Adding the two inequalities, we get

$\displaystyle a - 2 < \left\lfloor\frac{ka}{b}\right\rfloor + \left\lfloor\frac{(b-k)a}{b}\right\rfloor < a$.

This forces

$\displaystyle \left\lfloor\frac{ka}{b}\right\rfloor + \left\lfloor\frac{(b-k)a}{b}\right\rfloor = a - 1$

Therefore

$\displaystyle \left\lfloor\frac{a}{b}\right\rfloor + \left\lfloor\frac{2a}{b}\right\rfloor + \cdots + \left\lfloor\frac{(b-1)a}{b}\right\rfloor$

$\displaystyle = \dfrac{\left\lfloor\frac{a}{b}\right\rfloor + \left\lfloor\frac{(b-1)a}{b}\right\rfloor}{2} + \dfrac{\left\lfloor\frac{2a}{b}\right\rfloor + \left\lfloor\frac{(b-2)a}{b}\right\rfloor}{2} + \cdots + \dfrac{\left\lfloor\frac{(b-1)a}{b}\right\rfloor + \left\lfloor\frac{a}{b}\right\rfloor}{2}$

$\displaystyle = \frac{a-1}{2} + \frac{a-1}{2} + \cdots + \frac{a-1}{2} (b-1\; \text{times})$

$\displaystyle = \frac{(a-1)(b-1)}{2}$.
 
Euge said:
For every $k \in \{1,2,\ldots,b-1\}$, $ka$ is not divisible by $b$ (or else $b$ divides $k$, which cannot happen).
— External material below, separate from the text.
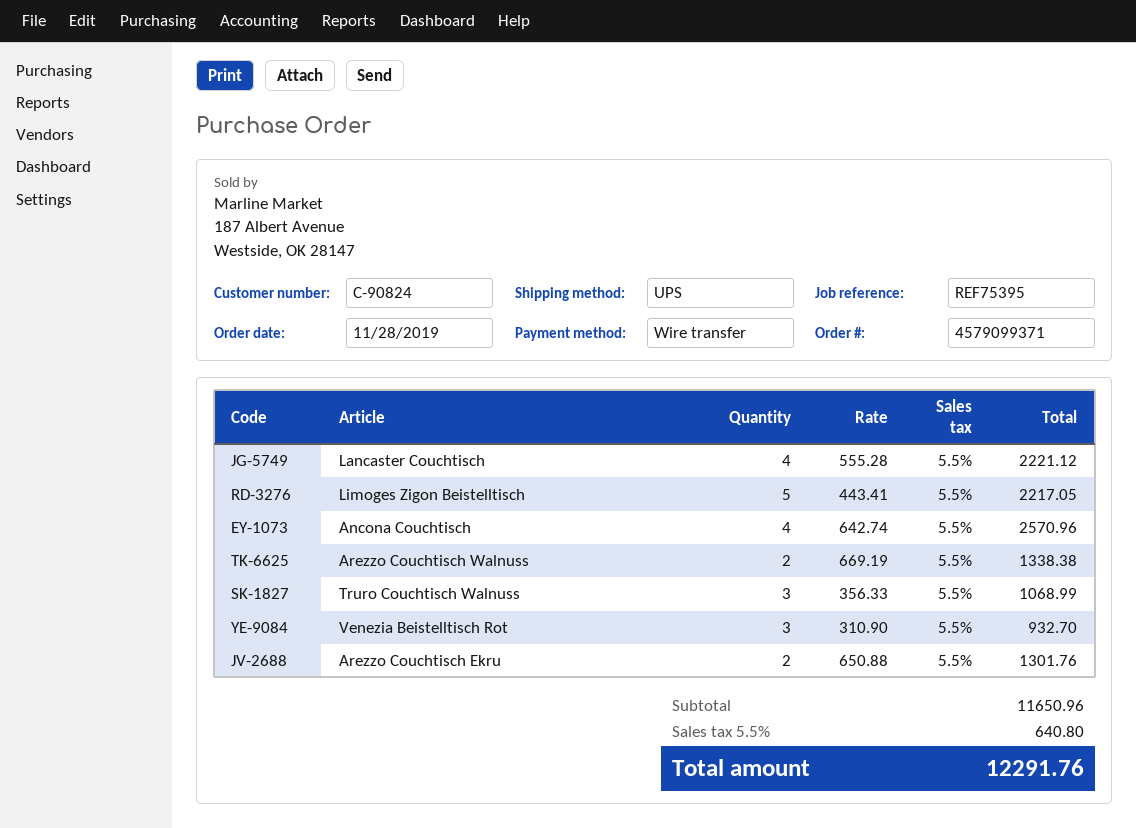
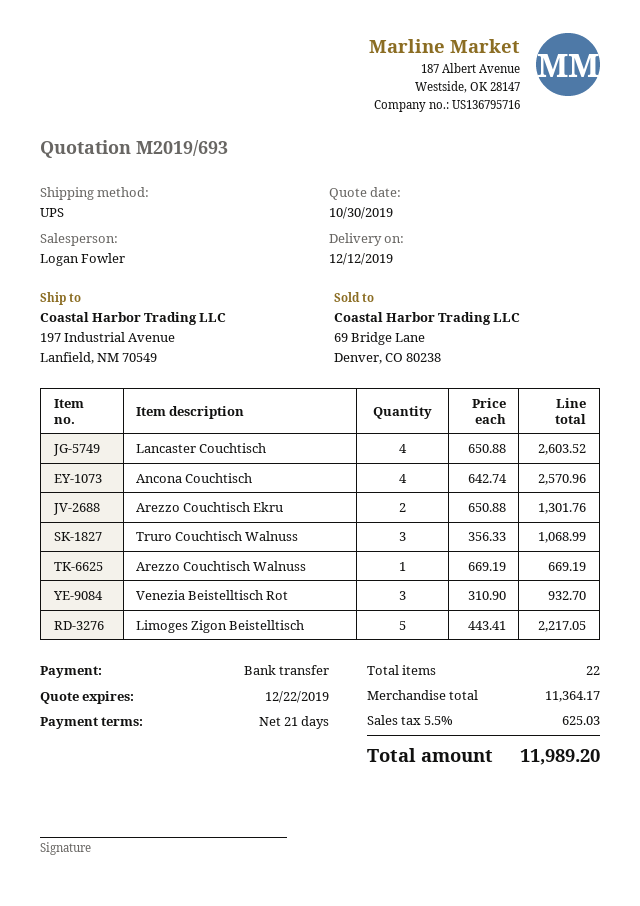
Lancaster Couchtisch: 4 x 555.28 = 2221.12 -> 4 x 650.88 = 2603.52
Arezzo Couchtisch Walnuss: 2 x 669.19 = 1338.38 -> 1 x 669.19 = 669.19
subtotal: 11650.96 -> 11364.17
tax: 5.5% = 640.80 -> 5.5% = 625.03
total: 12291.76 -> 11989.20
So for fixed $k$,

$\displaystyle \frac{ka}{b} - 1 < \left\lfloor\frac{ka}{b}\right\rfloor < \frac{ka}{b}$,

$\displaystyle \frac{(b-k)a}{b} - 1 < \left\lfloor\frac{(b-k)a}{b}\right\rfloor < \frac{(b-k)a}{b}$.

Adding the two inequalities, we get

$\displaystyle a - 2 < \left\lfloor\frac{ka}{b}\right\rfloor + \left\lfloor\frac{(b-k)a}{b}\right\rfloor < a$.

This forces

$\displaystyle \left\lfloor\frac{ka}{b}\right\rfloor + \left\lfloor\frac{(b-k)a}{b}\right\rfloor = a - 1$

Therefore

$\displaystyle \left\lfloor\frac{a}{b}\right\rfloor + \left\lfloor\frac{2a}{b}\right\rfloor + \cdots + \left\lfloor\frac{(b-1)a}{b}\right\rfloor$

$\displaystyle = \dfrac{\left\lfloor\frac{a}{b}\right\rfloor + \left\lfloor\frac{(b-1)a}{b}\right\rfloor}{2} + \dfrac{\left\lfloor\frac{2a}{b}\right\rfloor + \left\lfloor\frac{(b-2)a}{b}\right\rfloor}{2} + \cdots + \dfrac{\left\lfloor\frac{(b-1)a}{b}\right\rfloor + \left\lfloor\frac{a}{b}\right\rfloor}{2}$

$\displaystyle = \frac{a-1}{2} + \frac{a-1}{2} + \cdots + \frac{a-1}{2} (b-1\; \text{times})$

$\displaystyle = \frac{(a-1)(b-1)}{2}$.

Wow...what terrific solution, so impressively laid out...well done, Euge! And thanks for participating.:)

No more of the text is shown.